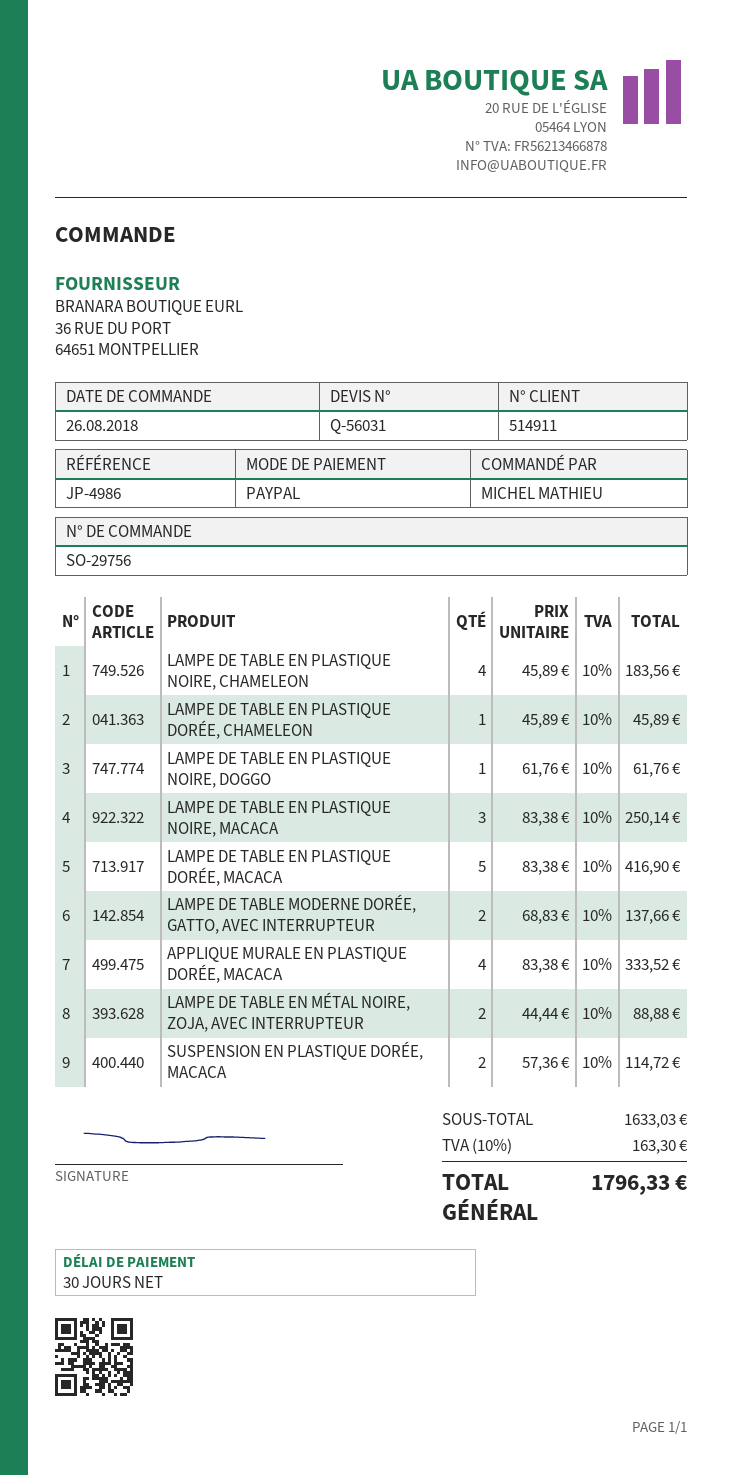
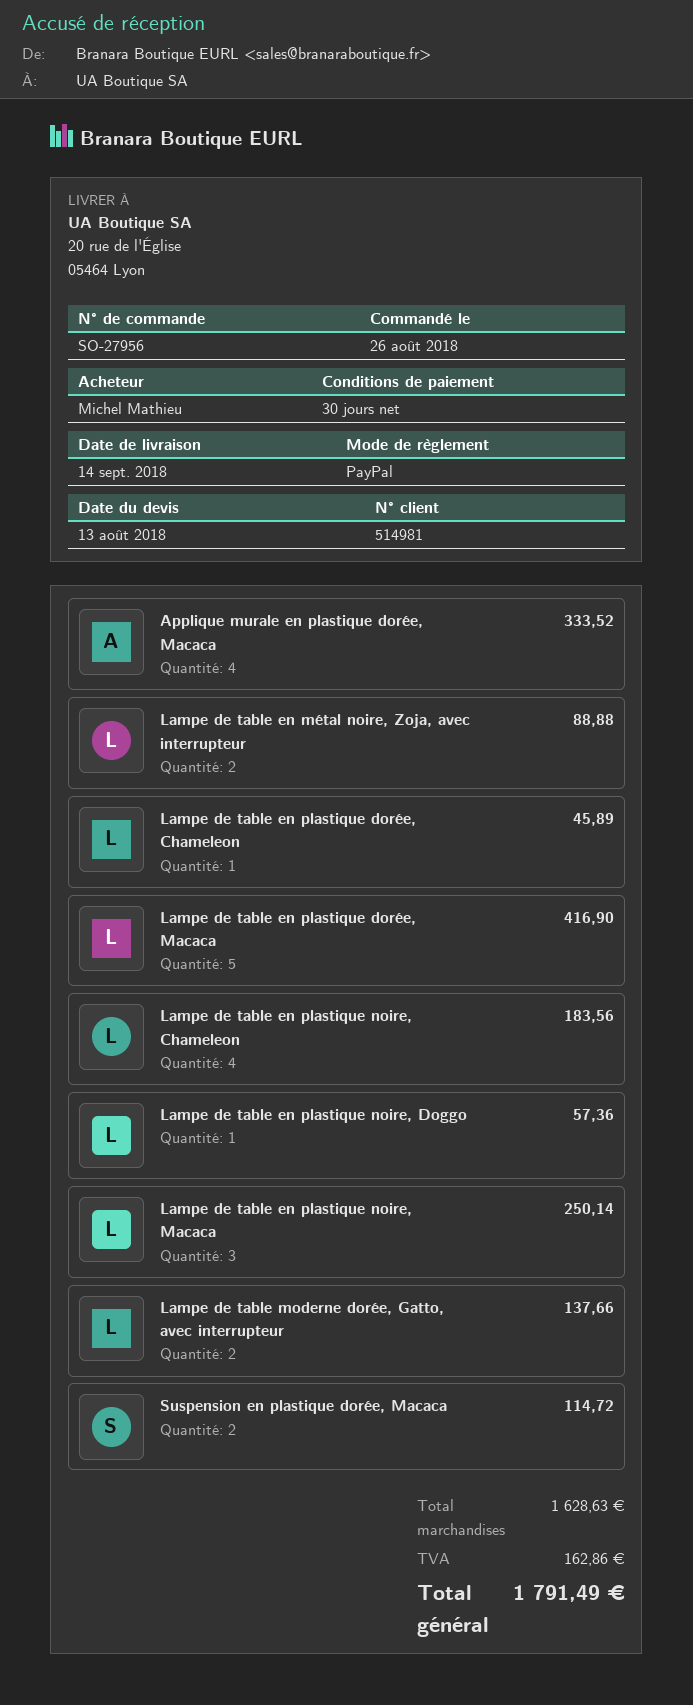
order number: SO-29756 -> SO-27956
customer number: 514911 -> 514981
LAMPE DE TABLE EN PLASTIQUE NOIRE, DOGGO: 1 for 61.76 -> 1 for 57.36
subtotal: 1633.03 -> 1628.63
tax: 163.30 -> 162.86
total: 1796.33 -> 1791.49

Your assignment →
Output the complete listing exactly as it appears, except for the images.

Output of the task →
order number: SO-29756 -> SO-27956
customer number: 514911 -> 514981
LAMPE DE TABLE EN PLASTIQUE NOIRE, DOGGO: 1 for 61.76 -> 1 for 57.36
subtotal: 1633.03 -> 1628.63
tax: 163.30 -> 162.86
total: 1796.33 -> 1791.49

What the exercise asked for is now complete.